Distribution Gets Proper Attention
The newspaper companies used to have two things that gave them control of the world’s information: printing presses and delivery trucks. Tools for creation and publishing online have given brands the virtual press; this year and forward, they’re going to need to start investing more intelligently in the trucks. We have lots of options now—which lead to nice dilemmas like buying traffic versus placing stories as sponsored posts.
This one is my favorite, because it’s the trend that benefits consumers the most. More competition for attention means that brands will need to invest more in creating content that people really love. They’ll have to create hits, not just filler.

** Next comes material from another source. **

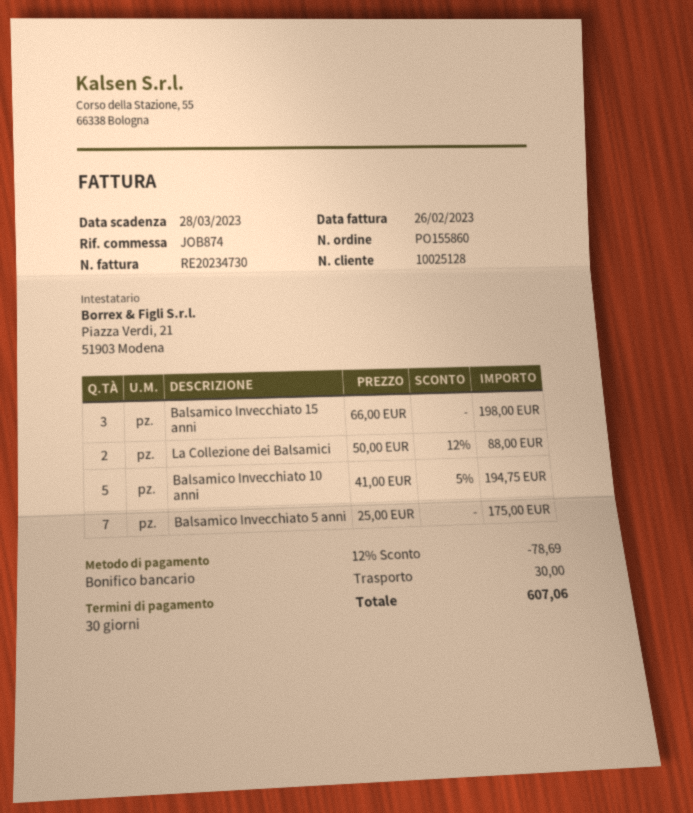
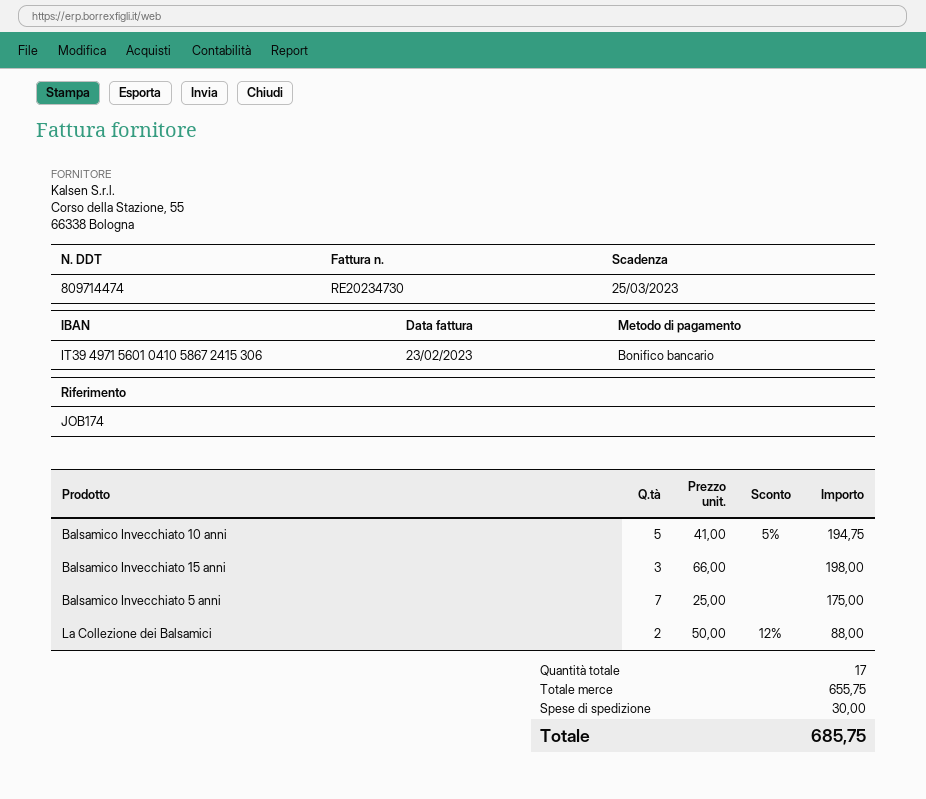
invoice date: 2023-02-26 -> 2023-02-23
due date: 2023-03-28 -> 2023-03-25
reference: JOB874 -> JOB174
discount: 12% = 78.69 -> none
total: 607.06 -> 685.75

That means more investment into great production and into paying creative people what they deserve to find and tell amazing stories—which is great for the beleaguered journalism talent community. (And which is why I got into this business in the first place!)
Revolution is a term that ought not to be used lightly. But in 2014 it appears it’s no longer a premature descriptor for the brand publishing movement. Like most successful revolutions, the dominant powers appear to be aligned in giving the people what they want. Let’s hope that doesn’t change.